Sunday I did some chores and exercised.  In the afternoon I went to see the new Thor: The Dark World with Ryan and Jamie.  The Thor movie was just about exactly what I was expecting.  The villains were powerful, but their motivations, and thus, the plot of the movie itself, were vague and sort of nonsensical.  The important thing to know is that they really wanted to destroy the world (well, several worlds, really, but who's counting).  The special effects were pretty cool, and the movie was relatively lighthearted and entertaining.  I enjoyed it, but I couldn''t really tell you what it was about.  Something regarding space elves. 
No, I'm not kidding.

Sunday night I got together briefly with Reed and played some music.  It was fun.  then I watched Walking Dead.  Then I went to bed.
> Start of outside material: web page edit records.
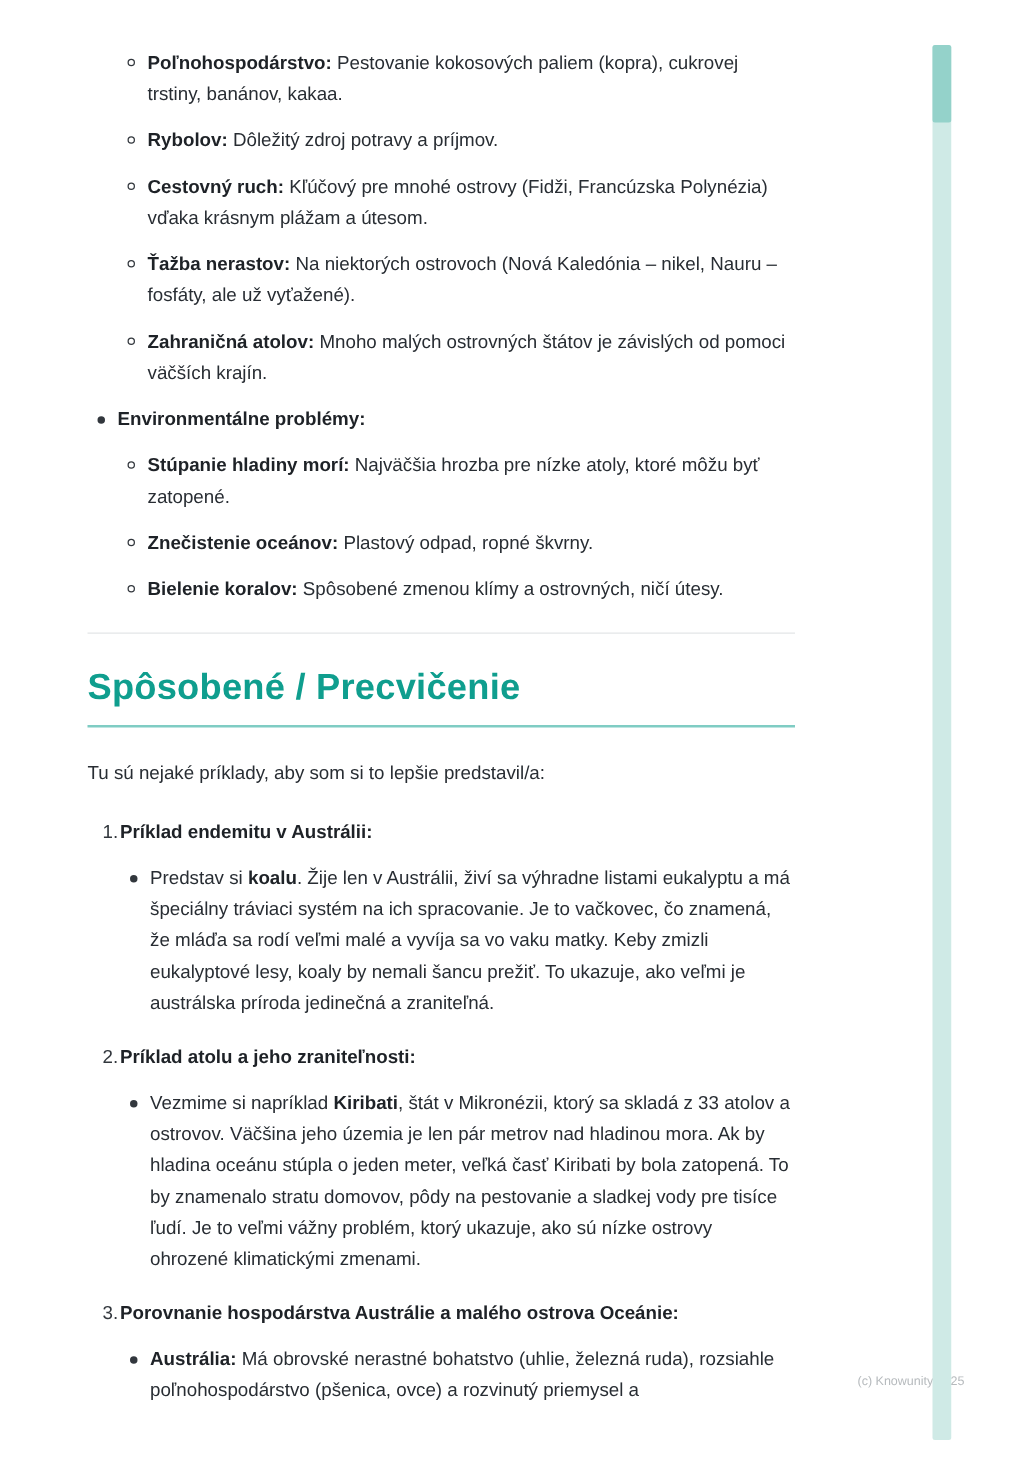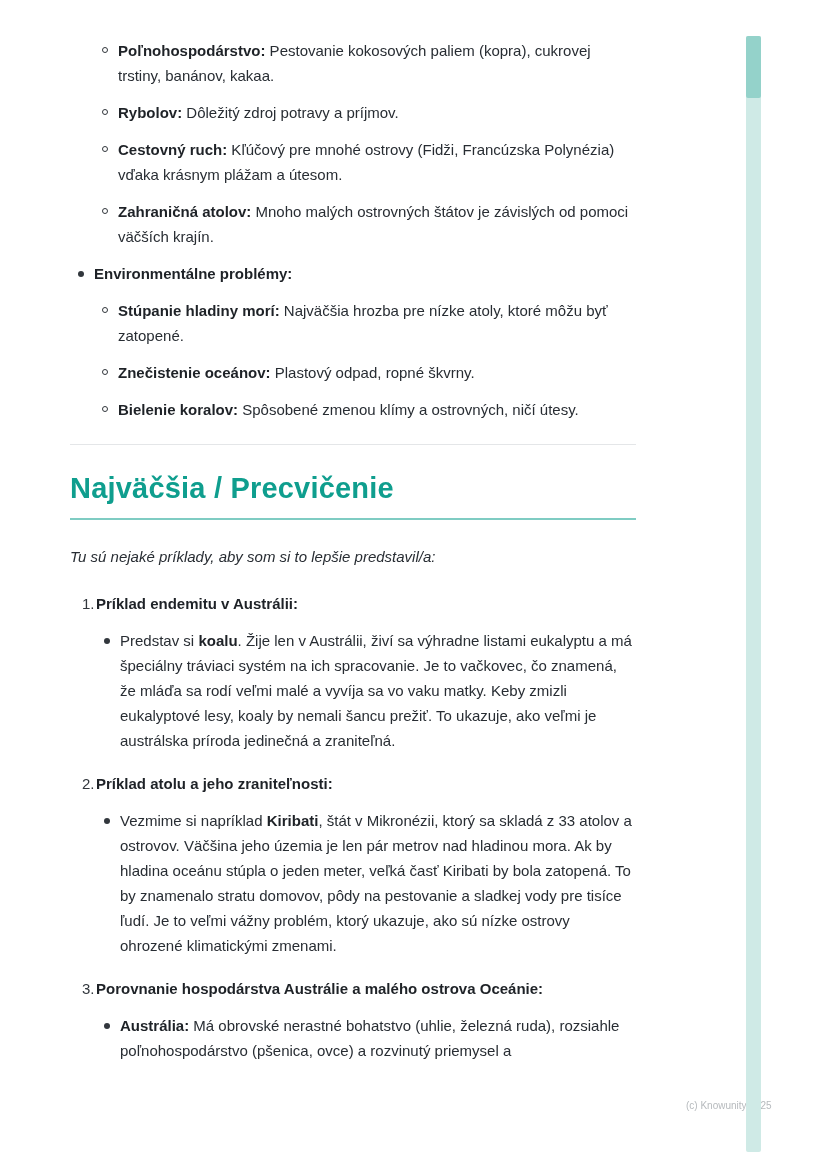"Ťažba nerastov: Na niektorých ostrovoch" li.li { html: none -> <li> <span></span> <p><b>Ťažba nerastov:</b><span> Na niektorých ostrovoch (Nová Kaledónia – nikel, Nauru – fosfáty, ale už vyťažené).</span></p> </li> }
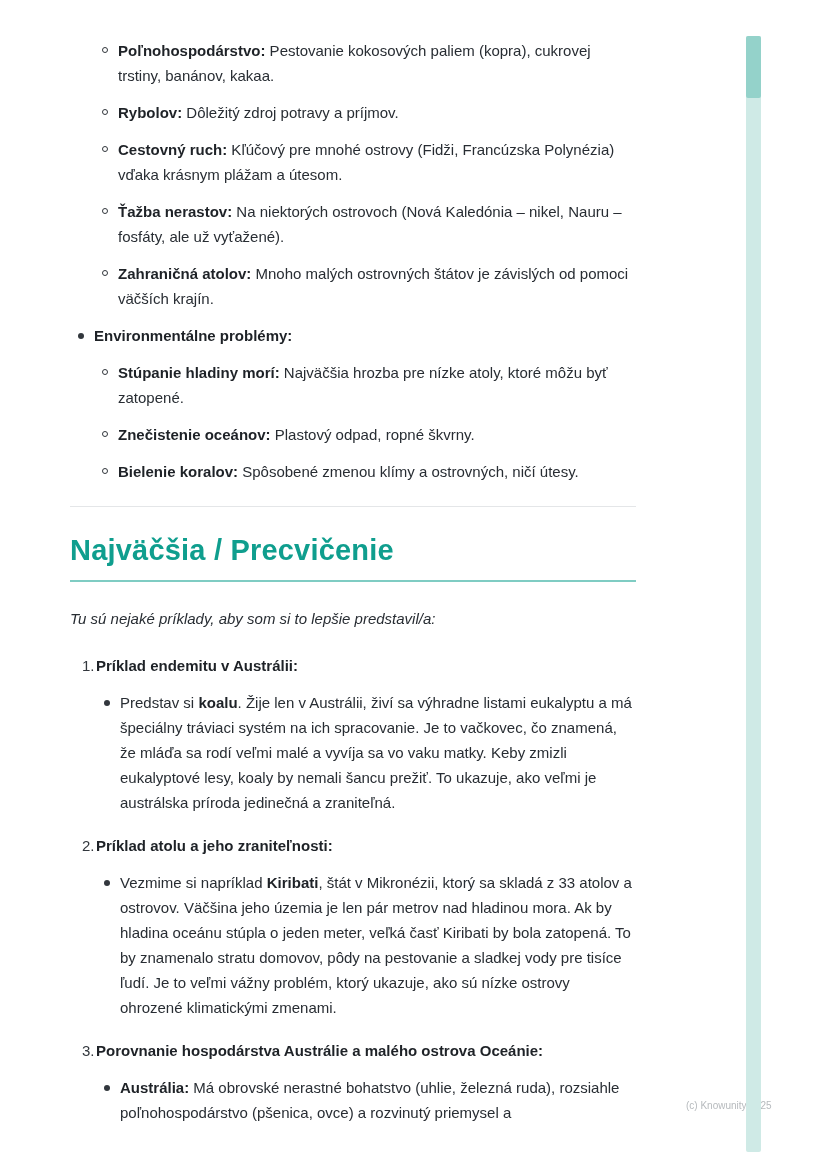"Najväčšia / Precvičenie" h2.section-heading { text: Najväčšia -> Spôsobené }
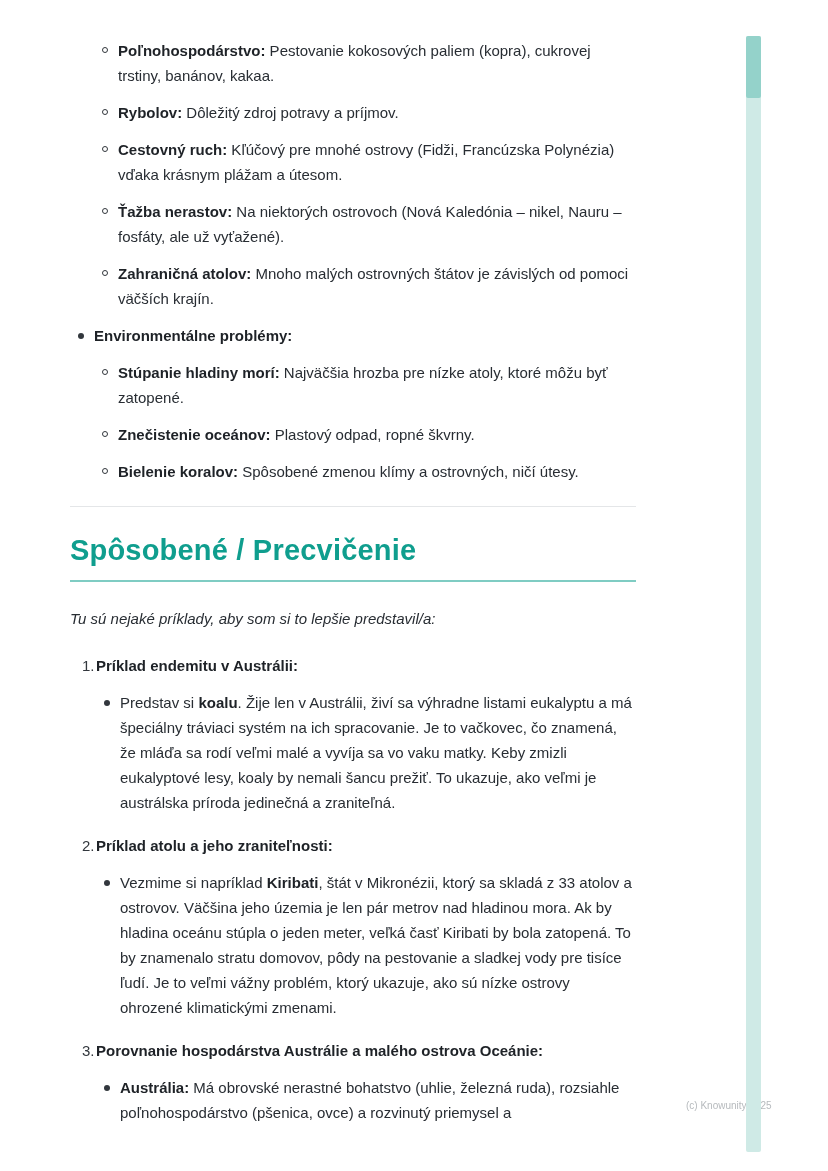"Tu sú nejaké príklady, aby" .intro { font-style: italic -> none }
And that was my weekend!  Hope you guys are doing well and staying warm.


poetrymatters said...

It seems like the commercialism further inures people to the loss of all human emotions except acquisitiveness and rendering violence as entertainment.
I haven't read the books or seen the films so I have appreciated what you have written about it.
Writers want their work to be popular but they also want it taken seriously. In the age of rampant commercialisation that can't happen, except for a moment, before the next grabs attention.

J.S. said...

Thanks for the comment! Both the books and the movie are sort of interesting. Like many things that are marketed as young adult fiction, they definitely have some commercial appeal. But there are some themes in there that run a little deeper than you might expect.